Instructions for the task: Scan the material for the word "prices" and return every matching line.

Dataset extract:

================================

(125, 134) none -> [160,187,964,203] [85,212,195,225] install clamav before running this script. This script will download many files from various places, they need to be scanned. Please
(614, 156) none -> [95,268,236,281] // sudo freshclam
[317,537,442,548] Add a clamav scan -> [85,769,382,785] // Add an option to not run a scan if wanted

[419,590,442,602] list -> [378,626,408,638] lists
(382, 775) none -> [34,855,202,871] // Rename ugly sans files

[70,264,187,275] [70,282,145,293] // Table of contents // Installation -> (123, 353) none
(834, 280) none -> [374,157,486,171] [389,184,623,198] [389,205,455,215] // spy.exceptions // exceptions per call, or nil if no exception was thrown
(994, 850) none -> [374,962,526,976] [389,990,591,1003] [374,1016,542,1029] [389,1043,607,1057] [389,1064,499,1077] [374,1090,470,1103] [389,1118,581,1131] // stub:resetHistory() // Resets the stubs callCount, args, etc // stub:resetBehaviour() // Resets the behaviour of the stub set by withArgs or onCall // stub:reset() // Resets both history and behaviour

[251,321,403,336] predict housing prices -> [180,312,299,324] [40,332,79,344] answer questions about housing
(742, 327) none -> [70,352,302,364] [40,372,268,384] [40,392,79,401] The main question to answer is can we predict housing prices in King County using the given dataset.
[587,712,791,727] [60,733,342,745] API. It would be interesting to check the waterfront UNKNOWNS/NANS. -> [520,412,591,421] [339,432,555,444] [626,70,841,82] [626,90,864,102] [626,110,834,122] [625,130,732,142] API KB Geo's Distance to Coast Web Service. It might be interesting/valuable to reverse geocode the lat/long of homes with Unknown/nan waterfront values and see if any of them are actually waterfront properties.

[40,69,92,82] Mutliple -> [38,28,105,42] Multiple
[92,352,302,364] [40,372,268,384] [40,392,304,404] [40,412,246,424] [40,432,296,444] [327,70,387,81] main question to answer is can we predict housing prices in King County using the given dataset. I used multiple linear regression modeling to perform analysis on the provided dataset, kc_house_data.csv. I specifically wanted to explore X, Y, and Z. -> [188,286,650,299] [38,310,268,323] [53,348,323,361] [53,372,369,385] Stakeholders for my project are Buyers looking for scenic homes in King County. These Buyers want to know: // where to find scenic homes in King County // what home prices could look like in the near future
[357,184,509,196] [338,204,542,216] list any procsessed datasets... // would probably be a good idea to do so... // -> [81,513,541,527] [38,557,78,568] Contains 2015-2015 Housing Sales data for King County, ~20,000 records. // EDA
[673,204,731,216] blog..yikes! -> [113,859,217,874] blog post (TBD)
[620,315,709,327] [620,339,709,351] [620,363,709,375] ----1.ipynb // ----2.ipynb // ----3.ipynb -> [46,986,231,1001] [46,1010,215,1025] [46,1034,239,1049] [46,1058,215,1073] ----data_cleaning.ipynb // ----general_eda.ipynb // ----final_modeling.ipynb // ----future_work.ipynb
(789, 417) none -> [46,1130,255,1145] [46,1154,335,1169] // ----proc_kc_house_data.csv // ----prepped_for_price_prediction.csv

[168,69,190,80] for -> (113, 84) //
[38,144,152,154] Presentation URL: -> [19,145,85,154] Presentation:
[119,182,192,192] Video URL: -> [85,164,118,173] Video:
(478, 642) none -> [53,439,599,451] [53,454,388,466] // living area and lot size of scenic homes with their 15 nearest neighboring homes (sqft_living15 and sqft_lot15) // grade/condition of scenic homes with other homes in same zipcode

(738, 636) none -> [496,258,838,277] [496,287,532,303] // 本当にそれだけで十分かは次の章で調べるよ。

================================

Response box:
[251,321,403,336] predict housing prices -> [180,312,299,324] [40,332,79,344] answer questions about housing
(742, 327) none -> [70,352,302,364] [40,372,268,384] [40,392,79,401] The main question to answer is can we predict housing prices in King County using the given dataset.
[92,352,302,364] [40,372,268,384] [40,392,304,404] [40,412,246,424] [40,432,296,444] [327,70,387,81] main question to answer is can we predict housing prices in King County using the given dataset. I used multiple linear regression modeling to perform analysis on the provided dataset, kc_house_data.csv. I specifically wanted to explore X, Y, and Z. -> [188,286,650,299] [38,310,268,323] [53,348,323,361] [53,372,369,385] Stakeholders for my project are Buyers looking for scenic homes in King County. These Buyers want to know: // where to find scenic homes in King County // what home prices could look like in the near future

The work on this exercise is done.